» **Work item**:
For the records below, output word for word the lines from the one with "tax: 4% = 57.79 -> 4% = 55.87" up to and including the one with "total: 15026.98 -> 11394.50". No pictures.

» **Exercise materials**:
================

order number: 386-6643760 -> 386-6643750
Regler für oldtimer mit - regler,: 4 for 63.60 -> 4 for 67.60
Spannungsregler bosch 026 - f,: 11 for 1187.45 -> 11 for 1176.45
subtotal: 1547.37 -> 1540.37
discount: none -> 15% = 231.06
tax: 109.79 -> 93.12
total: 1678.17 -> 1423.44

================

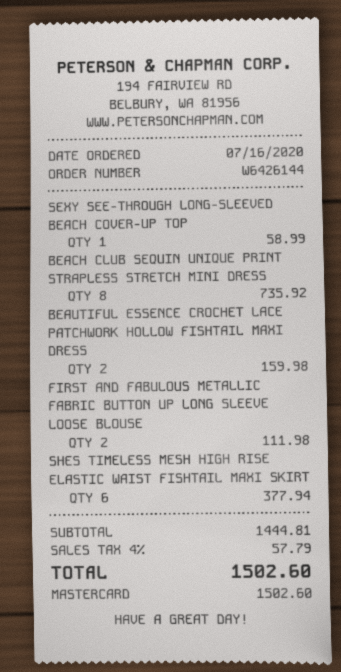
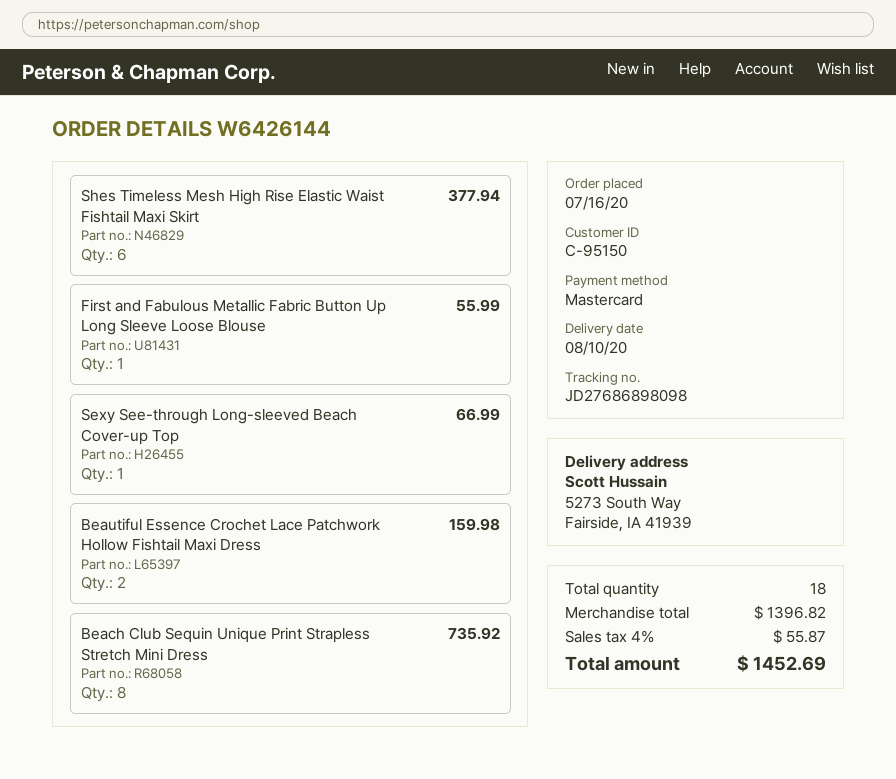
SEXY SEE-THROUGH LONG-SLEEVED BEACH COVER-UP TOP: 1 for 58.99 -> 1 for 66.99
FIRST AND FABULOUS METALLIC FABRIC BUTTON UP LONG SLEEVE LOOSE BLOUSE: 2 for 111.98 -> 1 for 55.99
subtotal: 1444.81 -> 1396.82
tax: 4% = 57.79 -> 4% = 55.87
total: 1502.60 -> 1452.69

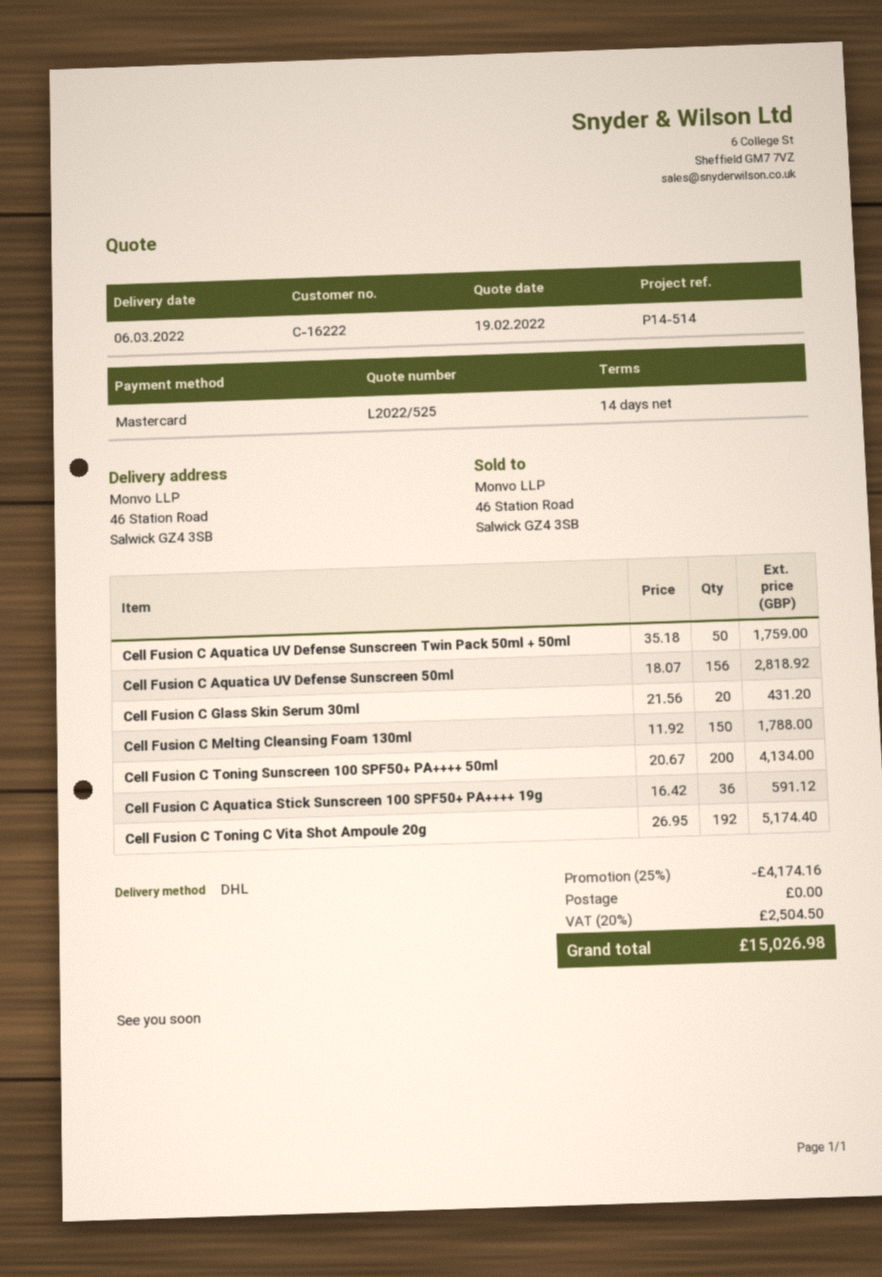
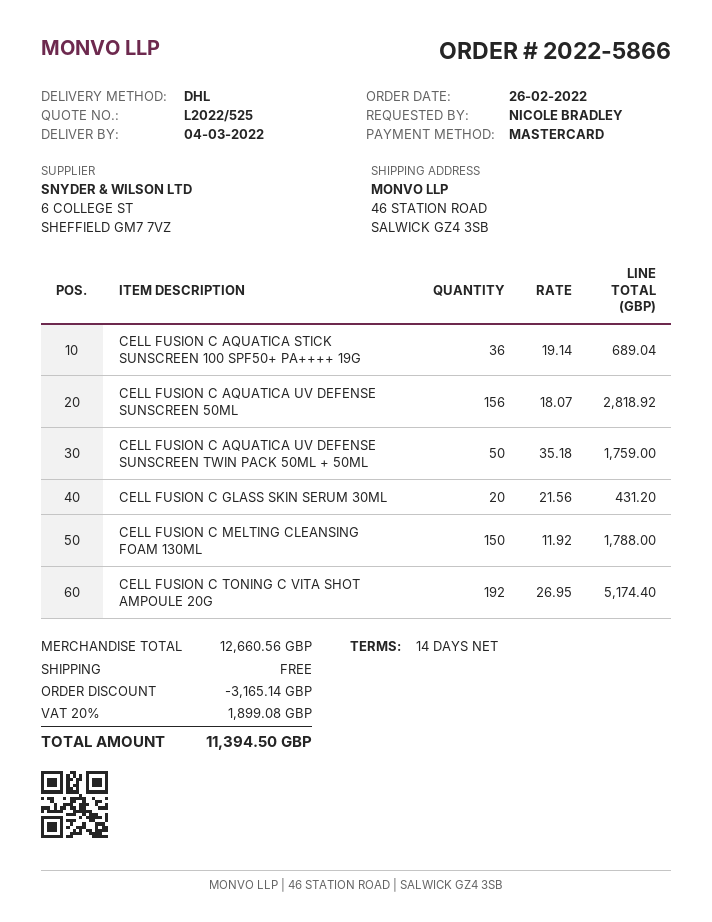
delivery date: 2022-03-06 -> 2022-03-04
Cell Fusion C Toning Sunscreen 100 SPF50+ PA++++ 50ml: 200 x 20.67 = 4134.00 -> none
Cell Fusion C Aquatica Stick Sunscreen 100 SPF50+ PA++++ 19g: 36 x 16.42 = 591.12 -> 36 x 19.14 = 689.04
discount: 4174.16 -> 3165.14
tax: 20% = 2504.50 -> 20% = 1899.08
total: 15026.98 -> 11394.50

================

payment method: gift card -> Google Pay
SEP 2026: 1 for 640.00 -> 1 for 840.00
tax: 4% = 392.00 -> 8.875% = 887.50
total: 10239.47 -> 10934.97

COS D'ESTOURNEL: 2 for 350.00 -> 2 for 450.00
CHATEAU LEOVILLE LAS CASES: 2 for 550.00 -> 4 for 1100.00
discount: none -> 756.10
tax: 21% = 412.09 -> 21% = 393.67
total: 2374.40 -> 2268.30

================

» **Response area**:
tax: 4% = 57.79 -> 4% = 55.87
total: 1502.60 -> 1452.69

delivery date: 2022-03-06 -> 2022-03-04
Cell Fusion C Toning Sunscreen 100 SPF50+ PA++++ 50ml: 200 x 20.67 = 4134.00 -> none
Cell Fusion C Aquatica Stick Sunscreen 100 SPF50+ PA++++ 19g: 36 x 16.42 = 591.12 -> 36 x 19.14 = 689.04
discount: 4174.16 -> 3165.14
tax: 20% = 2504.50 -> 20% = 1899.08
total: 15026.98 -> 11394.50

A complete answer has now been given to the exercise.